Again, one gets a sense that one could transgress a lot of social taboos by cloaking these sensationalistic depictions of modern life with an aura of moral instruction and spiritual uplift. In the name of redemption, we can look at men and women groping each other or naked breasts. The same of course was true in the western world during the Silent era where nudity was not uncommon in the films of D.W. Griffith or Cecil B. DeMile as long as the goal of the film was to bring the viewer closer to that old time religion.

The Price of Transgression

Of course, these same anxieties about transgression and punishment crop up elsewhere in popular culture. For example, I picked up a DVD of what has been billed as the first Singapore produced horror film, The Maid.
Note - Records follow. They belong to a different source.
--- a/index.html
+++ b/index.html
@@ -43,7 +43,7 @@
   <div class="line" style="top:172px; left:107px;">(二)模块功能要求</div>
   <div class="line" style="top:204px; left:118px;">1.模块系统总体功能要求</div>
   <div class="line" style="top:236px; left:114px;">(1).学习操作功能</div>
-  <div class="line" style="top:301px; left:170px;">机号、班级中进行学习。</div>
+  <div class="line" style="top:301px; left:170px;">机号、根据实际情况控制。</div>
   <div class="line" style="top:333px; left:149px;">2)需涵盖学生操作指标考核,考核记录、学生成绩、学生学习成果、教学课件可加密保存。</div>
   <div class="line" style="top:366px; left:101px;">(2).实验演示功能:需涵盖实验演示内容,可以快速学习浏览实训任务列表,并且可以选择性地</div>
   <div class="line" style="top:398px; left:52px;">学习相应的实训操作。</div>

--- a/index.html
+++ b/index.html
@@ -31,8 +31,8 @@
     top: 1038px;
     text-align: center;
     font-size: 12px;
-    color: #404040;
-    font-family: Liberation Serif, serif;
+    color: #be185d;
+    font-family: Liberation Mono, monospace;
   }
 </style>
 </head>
I have not yet had a chance to watch but I found the description of the film illuminating:

Filipino Maid, Rosa, arrives to work in Singapore during the Lunar Seventh Month, or the Hungry Ghost Festival -- believed to be a time when the Hell gates open. Life turns into a nightmare where Rosa unwittingly breaks the rules of the Month, tumbling into the world of the dead and glimpsing strange apparitions at night. To keep her job, she has to stifle her screams and fears.

I can't begin to unpack the mixture of anxieties which are bound up in this story, even understood in its broad outlines on the DVD box description: concerns about immigration, the breaking of traditional taboos, the relations of servants to their employers, and so forth. I am told that there have been a series of disturbing news reports in the Singapore press about servent girls being sexually and physically abused by their masters, which could account for the themes of this work.
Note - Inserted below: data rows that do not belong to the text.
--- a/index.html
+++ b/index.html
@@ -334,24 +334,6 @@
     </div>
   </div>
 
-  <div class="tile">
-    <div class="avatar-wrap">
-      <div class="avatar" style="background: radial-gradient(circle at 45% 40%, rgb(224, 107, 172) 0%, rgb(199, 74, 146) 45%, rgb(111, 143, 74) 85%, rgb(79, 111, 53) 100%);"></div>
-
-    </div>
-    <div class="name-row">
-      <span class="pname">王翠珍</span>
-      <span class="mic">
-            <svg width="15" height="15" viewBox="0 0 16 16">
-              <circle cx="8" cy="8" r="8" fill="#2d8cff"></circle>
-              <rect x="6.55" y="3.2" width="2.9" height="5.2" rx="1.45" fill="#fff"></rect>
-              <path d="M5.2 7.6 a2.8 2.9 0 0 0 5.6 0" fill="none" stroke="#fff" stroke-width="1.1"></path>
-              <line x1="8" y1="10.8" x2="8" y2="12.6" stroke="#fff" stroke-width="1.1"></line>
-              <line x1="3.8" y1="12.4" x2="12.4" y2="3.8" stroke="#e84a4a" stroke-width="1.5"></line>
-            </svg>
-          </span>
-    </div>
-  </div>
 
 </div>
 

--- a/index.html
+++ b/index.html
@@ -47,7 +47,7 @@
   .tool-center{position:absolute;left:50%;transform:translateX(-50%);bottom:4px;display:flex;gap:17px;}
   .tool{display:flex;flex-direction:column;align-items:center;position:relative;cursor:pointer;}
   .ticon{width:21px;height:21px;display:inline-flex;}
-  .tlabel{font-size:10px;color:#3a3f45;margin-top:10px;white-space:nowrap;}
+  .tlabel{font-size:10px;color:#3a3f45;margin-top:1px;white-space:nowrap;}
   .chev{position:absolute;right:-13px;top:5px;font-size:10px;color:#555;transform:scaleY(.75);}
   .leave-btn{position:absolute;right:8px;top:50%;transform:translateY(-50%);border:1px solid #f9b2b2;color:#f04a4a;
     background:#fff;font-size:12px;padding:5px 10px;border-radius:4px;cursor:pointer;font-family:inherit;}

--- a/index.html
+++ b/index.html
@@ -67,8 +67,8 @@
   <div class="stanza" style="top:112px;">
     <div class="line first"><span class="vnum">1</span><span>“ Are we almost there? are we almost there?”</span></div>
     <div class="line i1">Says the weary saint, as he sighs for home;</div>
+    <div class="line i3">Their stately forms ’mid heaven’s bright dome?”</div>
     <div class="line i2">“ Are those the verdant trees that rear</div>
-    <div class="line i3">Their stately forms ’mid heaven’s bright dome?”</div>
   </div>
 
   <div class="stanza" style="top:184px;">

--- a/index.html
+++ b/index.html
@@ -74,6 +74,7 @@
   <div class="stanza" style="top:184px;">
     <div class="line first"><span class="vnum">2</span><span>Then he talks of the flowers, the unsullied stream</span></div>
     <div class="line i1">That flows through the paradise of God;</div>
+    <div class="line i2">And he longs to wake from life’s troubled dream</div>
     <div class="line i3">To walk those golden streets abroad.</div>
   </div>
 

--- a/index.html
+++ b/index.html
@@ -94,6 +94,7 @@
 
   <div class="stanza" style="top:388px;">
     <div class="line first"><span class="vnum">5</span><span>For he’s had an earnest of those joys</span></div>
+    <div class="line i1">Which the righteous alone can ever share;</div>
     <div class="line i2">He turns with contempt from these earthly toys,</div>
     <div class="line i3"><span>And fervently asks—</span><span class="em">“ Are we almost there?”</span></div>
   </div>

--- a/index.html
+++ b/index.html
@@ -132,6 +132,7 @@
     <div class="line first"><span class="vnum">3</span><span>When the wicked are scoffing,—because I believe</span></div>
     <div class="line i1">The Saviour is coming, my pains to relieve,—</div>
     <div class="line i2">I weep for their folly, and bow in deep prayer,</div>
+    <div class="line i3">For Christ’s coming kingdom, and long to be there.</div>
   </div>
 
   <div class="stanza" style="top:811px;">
Let me close with another symptom of the ways Singapore is adjusting to the consequences of media change. The elevators at my hotel in the Raffles complex advertises that one can go to the in-house spa for special treatments designed to help those who have overused Blackberries, cell phones, and other mobile technologies. The image of people wracking in pain because they have spent too much time text messaging and being nursed back to health at the spa represents a particularly adult anxiety about the dangers of embracing new media technologies.
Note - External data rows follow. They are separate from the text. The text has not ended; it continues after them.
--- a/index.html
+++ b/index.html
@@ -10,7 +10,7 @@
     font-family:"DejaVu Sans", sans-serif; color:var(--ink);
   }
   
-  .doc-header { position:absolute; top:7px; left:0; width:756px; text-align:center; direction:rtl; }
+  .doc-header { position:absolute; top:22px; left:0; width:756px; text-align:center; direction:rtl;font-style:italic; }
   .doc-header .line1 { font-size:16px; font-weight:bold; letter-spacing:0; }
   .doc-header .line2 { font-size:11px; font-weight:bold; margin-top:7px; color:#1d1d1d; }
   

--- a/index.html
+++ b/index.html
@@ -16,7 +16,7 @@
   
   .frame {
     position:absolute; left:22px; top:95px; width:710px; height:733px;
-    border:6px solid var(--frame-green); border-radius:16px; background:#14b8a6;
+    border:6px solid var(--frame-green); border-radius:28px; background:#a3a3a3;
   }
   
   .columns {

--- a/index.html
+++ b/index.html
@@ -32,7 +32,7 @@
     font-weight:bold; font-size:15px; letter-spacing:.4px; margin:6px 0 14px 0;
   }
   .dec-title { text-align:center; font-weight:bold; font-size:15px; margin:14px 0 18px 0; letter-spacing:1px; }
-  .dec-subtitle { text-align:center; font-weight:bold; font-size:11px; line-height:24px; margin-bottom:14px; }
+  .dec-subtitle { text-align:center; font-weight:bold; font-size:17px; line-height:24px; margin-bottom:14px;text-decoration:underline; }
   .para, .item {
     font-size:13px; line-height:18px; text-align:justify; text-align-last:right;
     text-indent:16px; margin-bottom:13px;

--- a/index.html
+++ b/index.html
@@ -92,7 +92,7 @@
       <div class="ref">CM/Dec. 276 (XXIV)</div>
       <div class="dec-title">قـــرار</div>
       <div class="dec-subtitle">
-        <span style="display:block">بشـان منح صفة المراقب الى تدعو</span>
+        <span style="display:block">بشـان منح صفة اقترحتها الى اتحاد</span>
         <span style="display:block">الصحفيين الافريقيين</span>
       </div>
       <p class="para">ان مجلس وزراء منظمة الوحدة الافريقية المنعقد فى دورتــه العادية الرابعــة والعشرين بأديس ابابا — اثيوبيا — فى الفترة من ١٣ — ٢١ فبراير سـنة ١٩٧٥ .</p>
Oh, by the way, when I wandered by an ice cream parlor at the local mall, I couldn't help but notice that they were selling Seaweed Washabi flavored soft serve ice cream, a dish which to my western taste buds sounds as close to a combination of the freezing and burning hells depicted at Har Paw Villa.. :-)

An Aside:

It seems appropriate in a post about horror and the internet to end with some good news. Those of you who have been following this blog regularly know of my strong opposition to the Deleting Online Predators Act. The new year has brought good news: the Act seems to have lost steam as some of its key supporters were defeated in the midterm elections. In any case, the bill will have to be reintroduced in the House since it failed to pass the Senate. There's a better report than I can offer right now of what happened over at PBS Teacher Source. The reporter is a bit more optomistic than I am that the bill is really and truly dead. I don't think Republicans have a monopoly on moral panic and censorship. Indeed, many Democrats in the House supported this bill the first time through and might rally around it again if it looked like it would give Hillary Clinton cover with the Security Moms and Cultural Conservatives. But let's celebrate our minor victories where we can!